▶ [Exercise instructions]
For the listing below, print exactly the lines from the line with "Deckel Schmelzfeuer®, Klein: 3" to the line with "total: 908.23 -> 726.00", both included, and nothing beyond them.

▶ [Data for analysis]
......
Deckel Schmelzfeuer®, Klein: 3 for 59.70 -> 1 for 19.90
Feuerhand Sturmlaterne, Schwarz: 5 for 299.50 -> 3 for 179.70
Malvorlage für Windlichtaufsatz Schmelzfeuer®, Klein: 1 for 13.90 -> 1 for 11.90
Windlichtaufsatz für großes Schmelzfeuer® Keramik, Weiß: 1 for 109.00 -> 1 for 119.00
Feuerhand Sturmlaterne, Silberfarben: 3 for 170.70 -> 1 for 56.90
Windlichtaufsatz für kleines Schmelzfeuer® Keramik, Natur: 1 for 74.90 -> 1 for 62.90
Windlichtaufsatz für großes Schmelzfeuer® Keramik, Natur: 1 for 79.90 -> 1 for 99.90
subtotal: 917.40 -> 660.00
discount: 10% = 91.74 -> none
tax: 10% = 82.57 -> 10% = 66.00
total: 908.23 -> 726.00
......
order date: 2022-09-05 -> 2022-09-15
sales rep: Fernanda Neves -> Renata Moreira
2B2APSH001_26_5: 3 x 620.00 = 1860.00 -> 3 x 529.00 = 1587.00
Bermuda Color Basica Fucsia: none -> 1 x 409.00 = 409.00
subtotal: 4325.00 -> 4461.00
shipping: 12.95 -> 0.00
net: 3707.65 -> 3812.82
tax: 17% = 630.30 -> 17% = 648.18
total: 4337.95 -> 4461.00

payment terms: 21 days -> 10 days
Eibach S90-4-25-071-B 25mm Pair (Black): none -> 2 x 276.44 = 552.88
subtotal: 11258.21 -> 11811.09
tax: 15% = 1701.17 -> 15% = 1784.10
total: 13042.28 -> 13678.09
......
▶ [Answer section]
Deckel Schmelzfeuer®, Klein: 3 for 59.70 -> 1 for 19.90
Feuerhand Sturmlaterne, Schwarz: 5 for 299.50 -> 3 for 179.70
Malvorlage für Windlichtaufsatz Schmelzfeuer®, Klein: 1 for 13.90 -> 1 for 11.90
Windlichtaufsatz für großes Schmelzfeuer® Keramik, Weiß: 1 for 109.00 -> 1 for 119.00
Feuerhand Sturmlaterne, Silberfarben: 3 for 170.70 -> 1 for 56.90
Windlichtaufsatz für kleines Schmelzfeuer® Keramik, Natur: 1 for 74.90 -> 1 for 62.90
Windlichtaufsatz für großes Schmelzfeuer® Keramik, Natur: 1 for 79.90 -> 1 for 99.90
subtotal: 917.40 -> 660.00
discount: 10% = 91.74 -> none
tax: 10% = 82.57 -> 10% = 66.00
total: 908.23 -> 726.00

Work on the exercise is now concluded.